● Work item
Search the material for the word "none" and report each line where it turns up.

● Dataset records
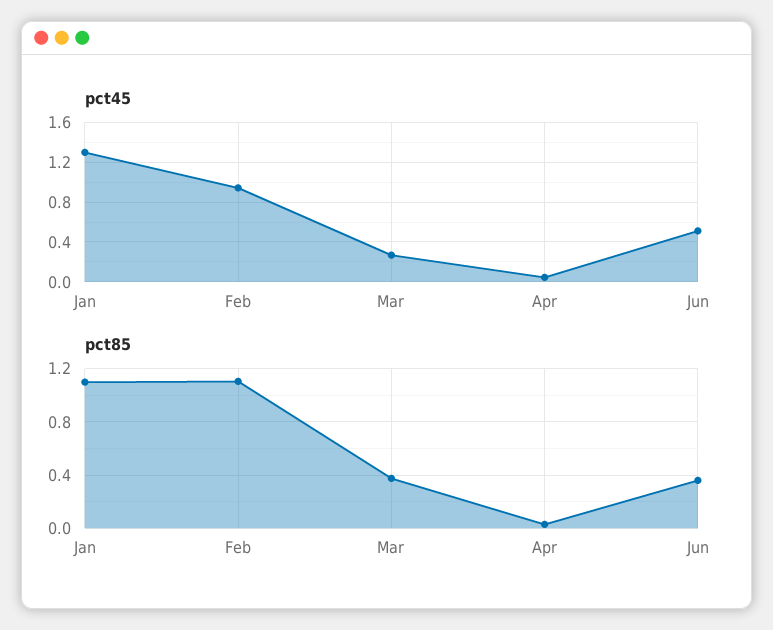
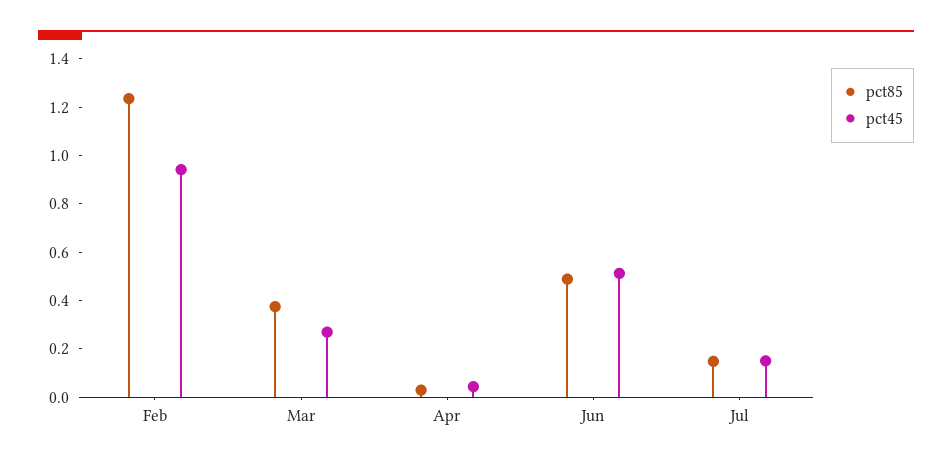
pct45, Jan: 1.3 -> none
pct85, Jan: 1.1 -> none
pct85, Feb: 1.1 -> 1.25
pct85, Jun: 0.35 -> 0.5
pct85, Jul: none -> 0.15
pct45, Jul: none -> 0.15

● Solution for this task
pct45, Jan: 1.3 -> none
pct85, Jan: 1.1 -> none
pct85, Jul: none -> 0.15
pct45, Jul: none -> 0.15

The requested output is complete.